Nas três últimas semanas, a
Folha solicitou aos 513 deputados federais e 81 senadores que
fornecessem cópia de notas fiscais que apresentaram para
justificar o gasto bancado com
o dinheiro público da chamada
"verba indenizatória". Apenas
14 deles, exatos 2,4% do Congresso, atenderam o pedido.
A iniciativa da Folha irritou
parlamentares, foi motivo de
reunião de bancadas e gerou
movimento de coação contra
quem pretendia atender o pedido. Um deputado, que pediu
para não ser identificado, disse
que nunca viu reação corporativa tão intensa a unir "novato
e veterano, esquerda e direita".
O ápice da irritação foi o discurso do dia 19 do presidente
da Câmara, Arlindo Chinaglia
(PT-SP), durante uma votação.
"[O repórter] se outorgava,
parece-me, a um papel que não
cabe a um jornalista. Ele não
tem poder de polícia, não representa o Ministério Público
nem tampouco o Poder Judiciário. Ouvi vários líderes e dezenas de deputados e deputadas e não tenho nenhuma dúvida em afirmar que aquilo causou uma indignação, dada a atitude que podemos chamar de
desrespeitosa com o Poder."
Chinaglia afirmou ainda que
o pedido da Folha partia do
pressuposto de que o parlamentar, a Câmara e o Tribunal
de Contas da União estariam
fraudando prestação de contas.
Afirmando que há a interpretação de que a transparência
fere o sigilo das empresas emitentes das notas, o deputado
não fez menção à promessa de
campanha de divulgar os dados
na internet. "Não tomarei nenhuma atitude pessoal diferente daquilo que represento, que
é a atitude da Câmara."
No dia seguinte, Chinaglia
disse ser a favor da transparência, desde que aprovada por lei.
Henrique Fontana (PT-RS), líder do governo na Câmara, corroborou: "Órgãos de imprensa
não podem pretender fazer papel que cabe ao TCU".
Sem fiscalização
A Câmara não fiscaliza as notas fiscais apresentadas. Apenas confere valores e checa se
elas atendem aos gastos passíveis de ressarcimento. O material é enviado, então, ao TCU.

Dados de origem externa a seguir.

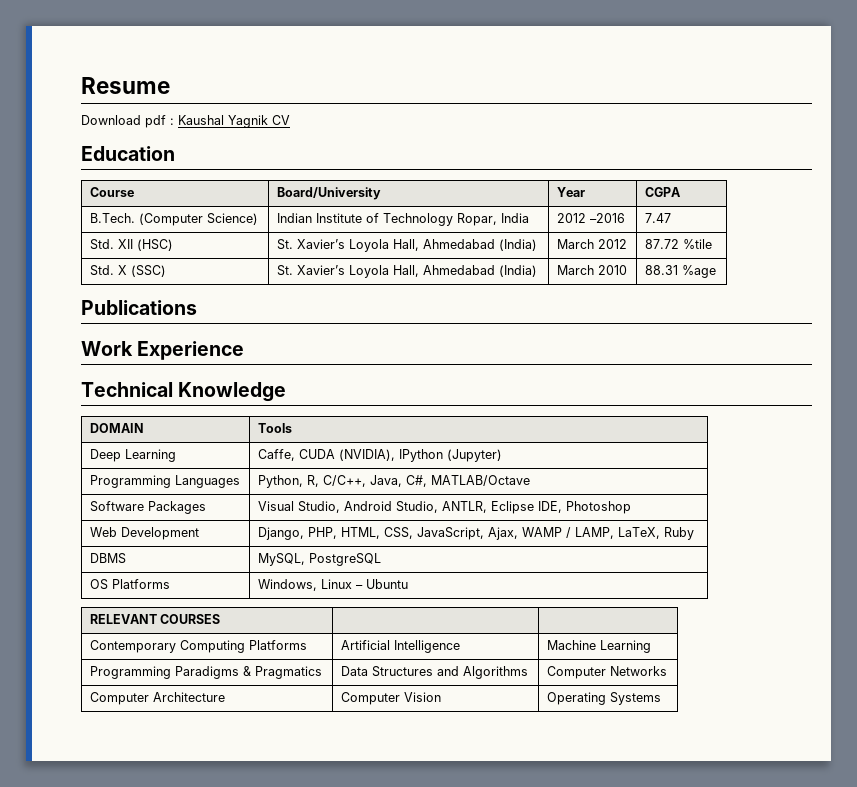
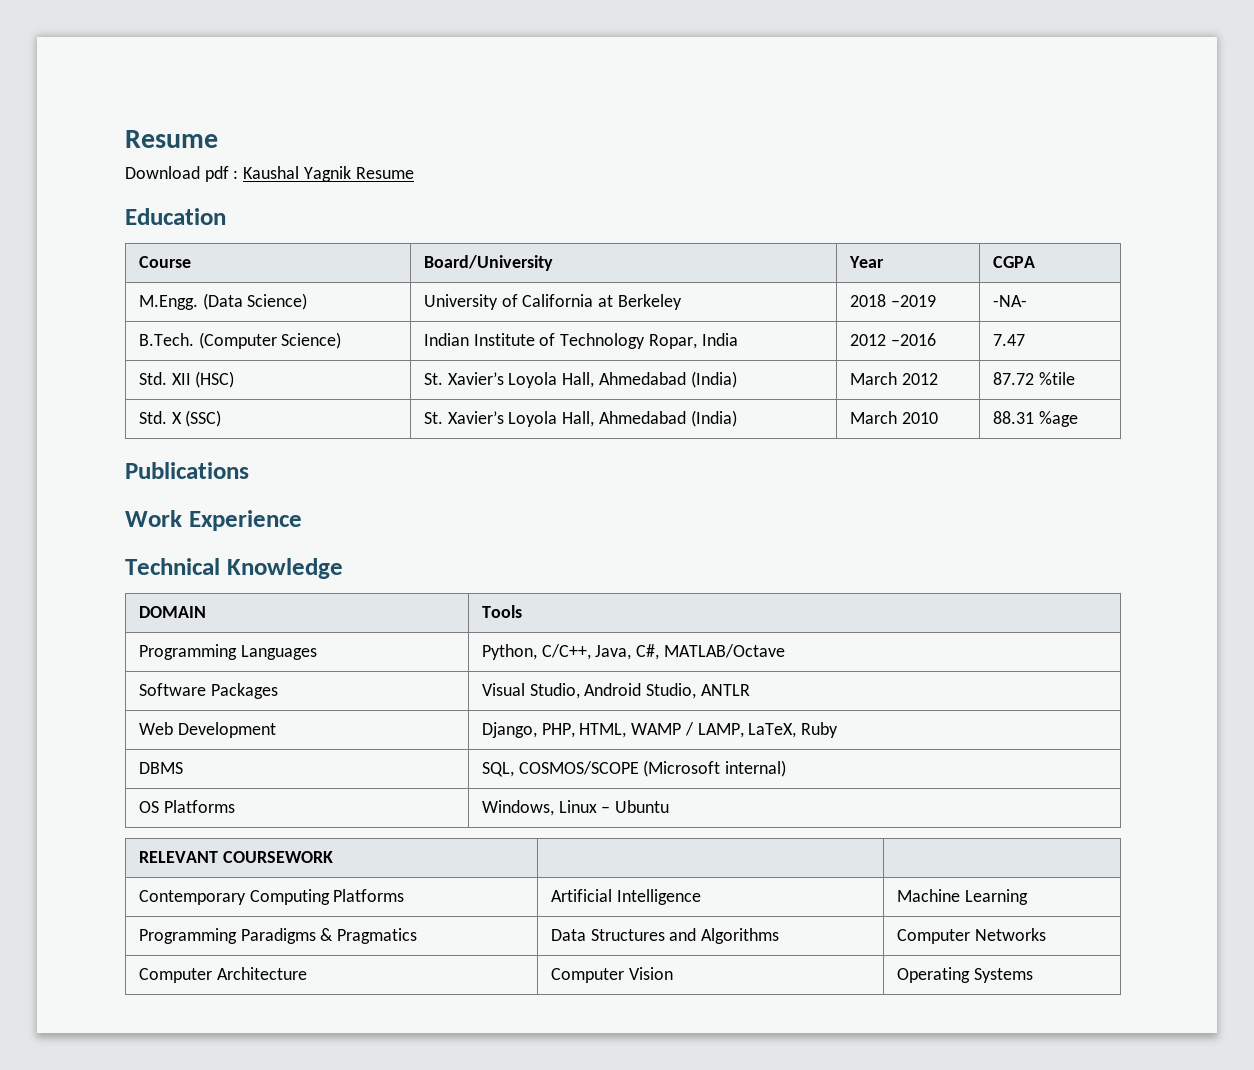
- Download pdf : Kaushal Yagnik CV
+ Download pdf : Kaushal Yagnik Resume
+ M.Engg. (Data Science) | University of California at Berkeley | 2018 –2019 | -NA-
- Deep Learning | Caffe, CUDA (NVIDIA), IPython (Jupyter)
- Programming Languages | Python, R, C/C++, Java, C#, MATLAB/Octave
+ Programming Languages | Python, C/C++, Java, C#, MATLAB/Octave
- Software Packages | Visual Studio, Android Studio, ANTLR, Eclipse IDE, Photoshop
+ Software Packages | Visual Studio, Android Studio, ANTLR
- Web Development | Django, PHP, HTML, CSS, JavaScript, Ajax, WAMP / LAMP, LaTeX, Ruby
+ Web Development | Django, PHP, HTML, WAMP / LAMP, LaTeX, Ruby
- DBMS | MySQL, PostgreSQL
+ DBMS | SQL, COSMOS/SCOPE (Microsoft internal)
- RELEVANT COURSES | |
+ RELEVANT COURSEWORK | |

A chamada "verba indenizatória" reserva a congressistas
R$ 15 mil mensais para ressarcimento de gastos com material de gabinete, combustível,
aluguel de escritório e confecção de jornais, entre outros.
Ao ano, a verba soma R$ 107
milhões, 37% a mais do que os
R$ 78 milhões gastos por mais
de 11 mil autoridades e funcionários do Executivo em 2007
com o cartão corporativo, alvo
da CPI que o Congresso deve
dar início na próxima semana.
Nas três semanas em que colheu as impressões do pedido
que fez, a Folha ouviu críticas
ásperas, por meio de telefonemas anônimos, e recolheu relatos de parlamentares que se
afirmavam coagidos por colegas e por reuniões de bancadas
que tentavam tirar uma posição conjunta para negar o pedido do jornal. Um assessor de
gabinete fez questão de rasgar
o ofício na frente do funcionário do jornal que os distribuía
na Câmara. Outros tantos o atiraram direto na lixeira.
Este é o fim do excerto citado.